Could Badly-Behaved Airline Passengers Lead To A Better Flying Experience For Everyone?

Image courtesy of Paul Thompson)

Though it might be disheartening to hear that air rage incidents reported by airlines are on the rise, take heart, my fellow fliers: all those unruly passengers could, arguably, lead to positive change in the industry.

Most of the 10,854 air rage incidents reported by airlines worldwide last year involved passengers refusing to follow crew member instructions, verbal abuse, and other anti-social behavior, the International Air Transport Association’s September report said.

That’s not necessarily a bad thing, notes Christopher Elliott, and it could lead to positive change for everyone.

“That sounds like terrible news, but it isn’t,” he writes. “The worse things get at 36,000 feet — and the IATA report was only a hint of what’s truly happening — the closer we all come to saying: ‘Enough!’ And we have to get to that point soon if we’re ever going to make air travel better for everyone, not just the chosen few who are luxuriating in the lie-flat seats.”

A lot of the unacceptable behavior on planes — disagreements about personal space, anger over a slow boarding process, etc. — can be attributed to passengers trying to cope with fear of flying and other anxieties, often with alcohol, one psychologist explains to Elliott.

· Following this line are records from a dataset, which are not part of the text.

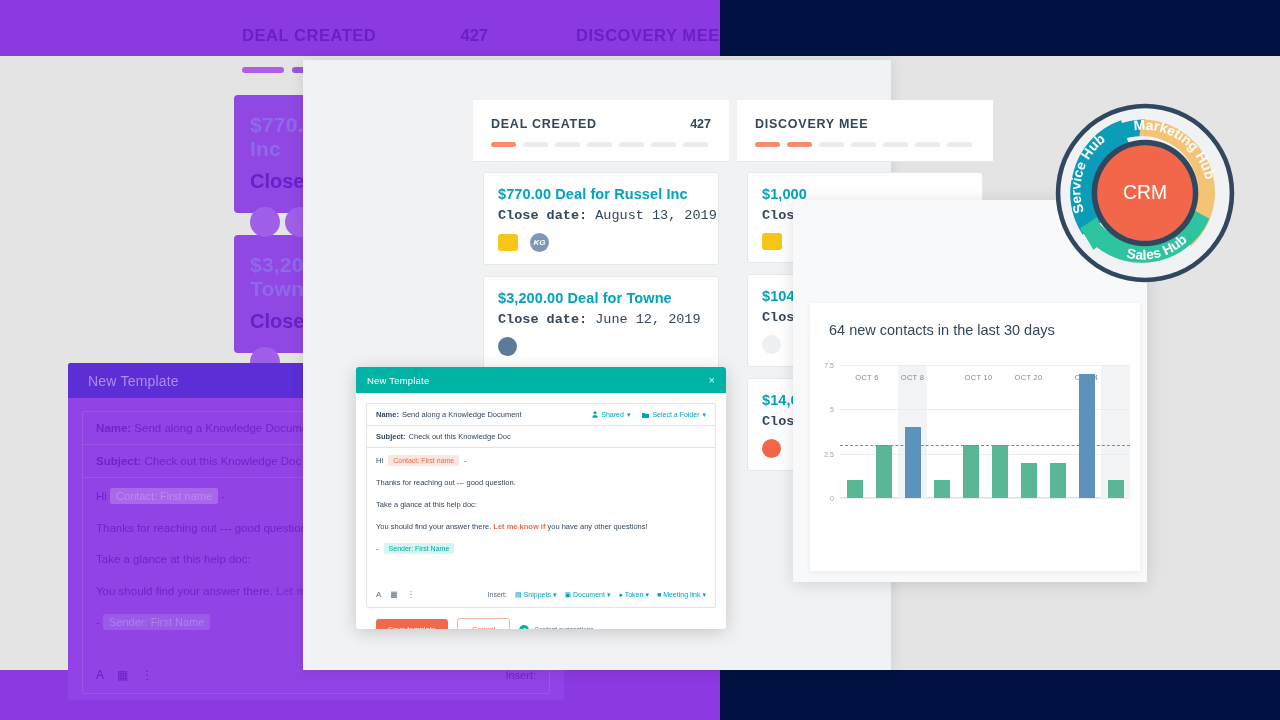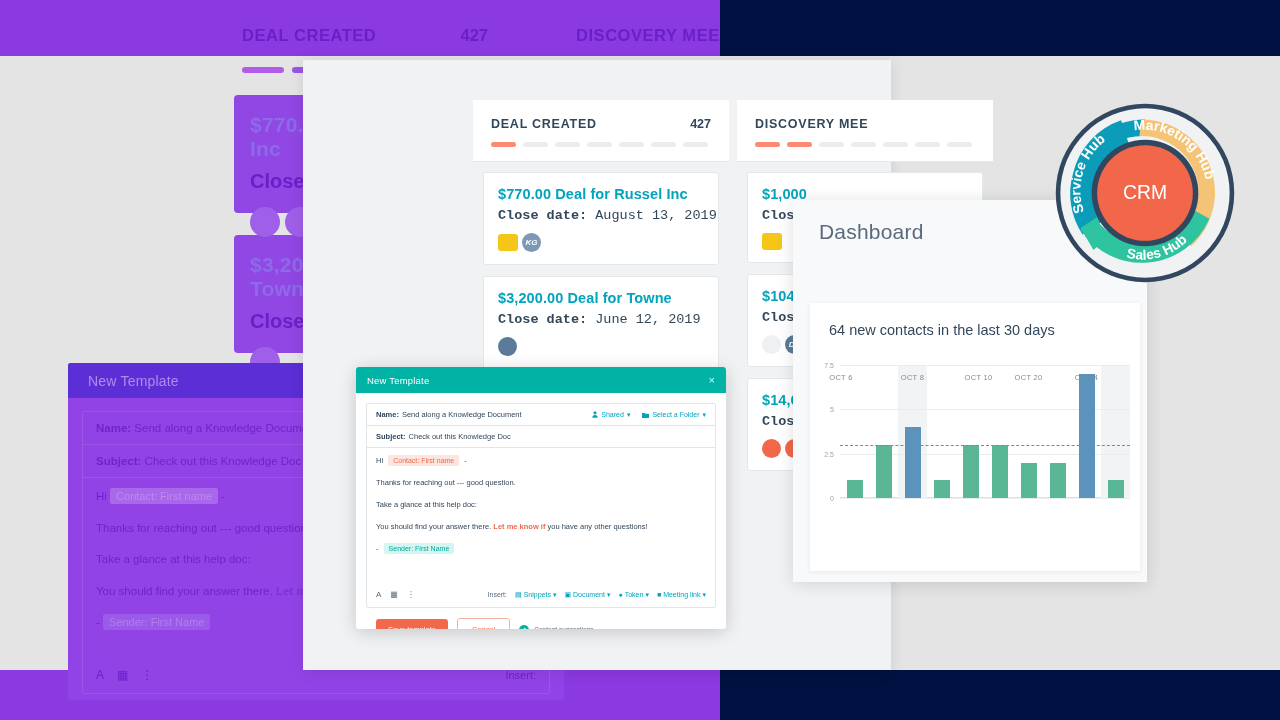--- a/index.html
+++ b/index.html
@@ -88,7 +88,7 @@
   .card-amt { color:#00a4bd; font-size:14.5px; font-weight:600; letter-spacing:.1px; white-space:nowrap;}
   .card-close { color:#33475b; font-size:13.5px; margin-top:6px; white-space:nowrap;font-family:Liberation Mono, monospace;}
   .card-close b { font-weight:700; }
-  .av-row { margin-top:10px; display:flex; gap:4px; align-items:center;}
+  .av-row { margin-top:10px; display:flex; gap:12px; align-items:center;}
   .av { width:19px; height:19px; border-radius:50%; display:flex; align-items:center;
         justify-content:center; font-size:8px; font-weight:700; color:#fff; overflow:hidden;}
   .av.kg { background:#7c98b6; }

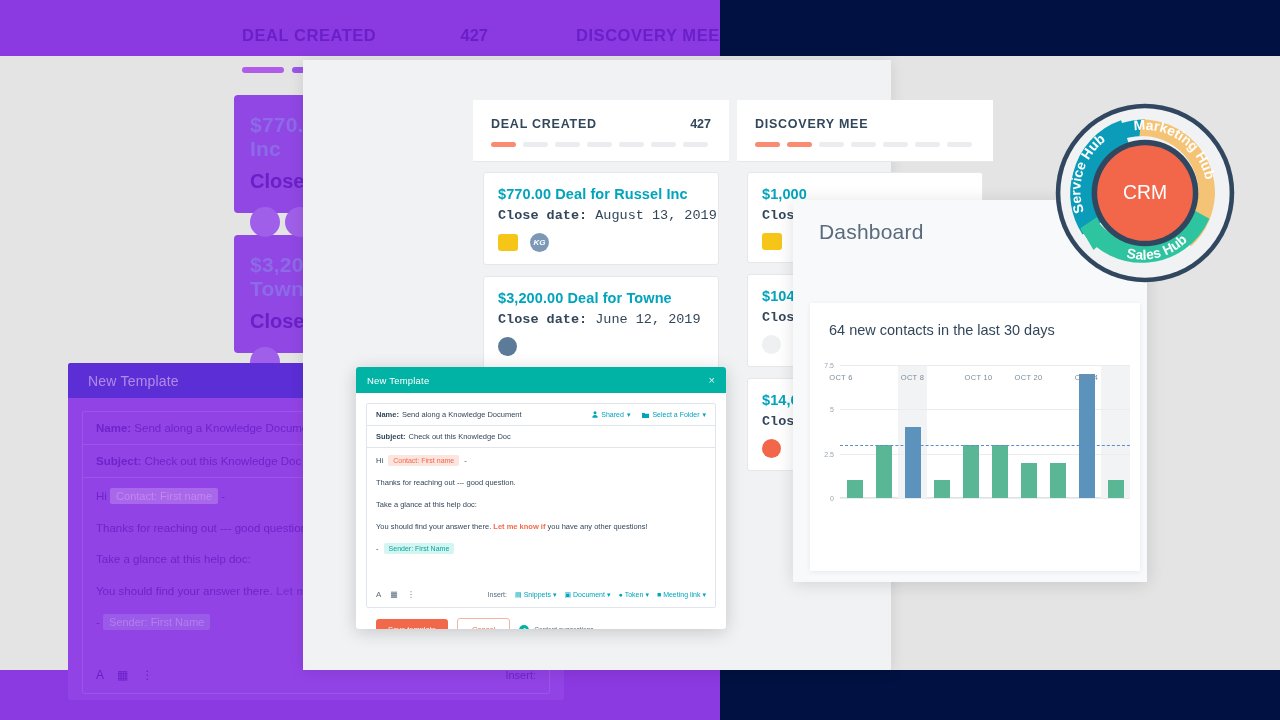--- a/index.html
+++ b/index.html
@@ -362,7 +362,6 @@
 </div>
 
 <div class="dash-card">
-  <div class="dash-title">Dashboard</div>
   <div class="chart-card">
     <div class="chart-head">64 new contacts in the last 30 days</div>
     <div class="plot" id="plot">

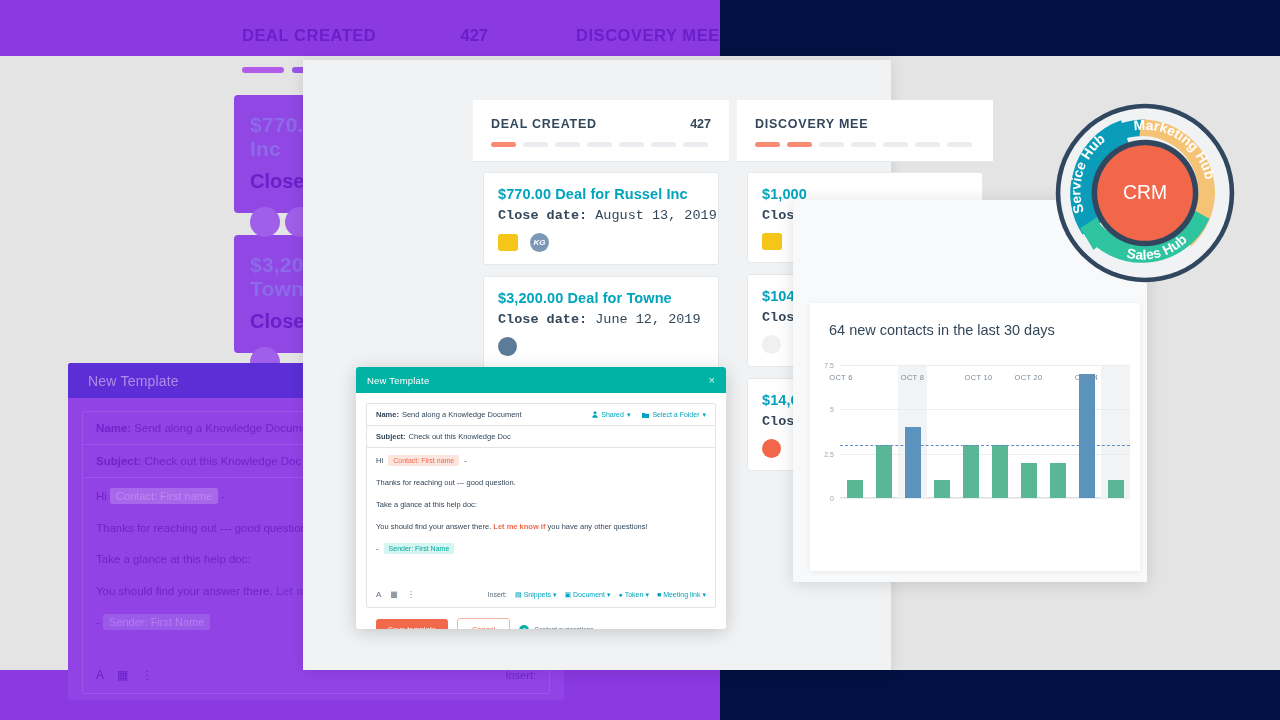--- a/index.html
+++ b/index.html
@@ -387,7 +387,7 @@
         <div class="bar" title="OCT 14: 7" style="height: 124.133px; left: 238.5px; background: rgb(91, 147, 189);"></div>
         <div class="bar" title="OCT 15: 1" style="height: 17.7333px; left: 267.5px; background: rgb(90, 183, 149);"></div>
         <div class="avgline" style="top: 79.8px;"></div>
-        <div class="xtick" style="left: 1px;">OCT 6</div>
+        <div class="xtick" style="left: 27px;">OCT 6</div>
         <div class="xtick" style="left: 72.5px;">OCT 8</div>
         <div class="xtick" style="left: 130.5px; margin-left: 8px;">OCT 10</div>
         <div class="xtick" style="left: 188.5px;">OCT 20</div>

And who is responsible for smaller airplanes filled with more seats, less room in overhead bins, and cramped legroom? Airlines trying to make as much money off each traveler as they can. But instead of improving on the little things that make travelers happy, airlines are telling travelers it’s up to them to be more zen while they’re forced to pay a slew of fees for the privilege of being squished against strangers in crowded metal cans.

The government hasn’t been much help either: For example, just last spring, Congress shot down a bill that would’ve set a minimum legroom standard in the industry.

But Elliott sees the recent IATA report as a positive: instead of ignoring the problem, it calls attention to the fact that these incidences keep happening as airlines continue to squeeze customers into smaller seats and tack on fees for everything from overhead bin space to sitting with your family.

“Maybe this has to get worse before it can get better,” Elliott concludes.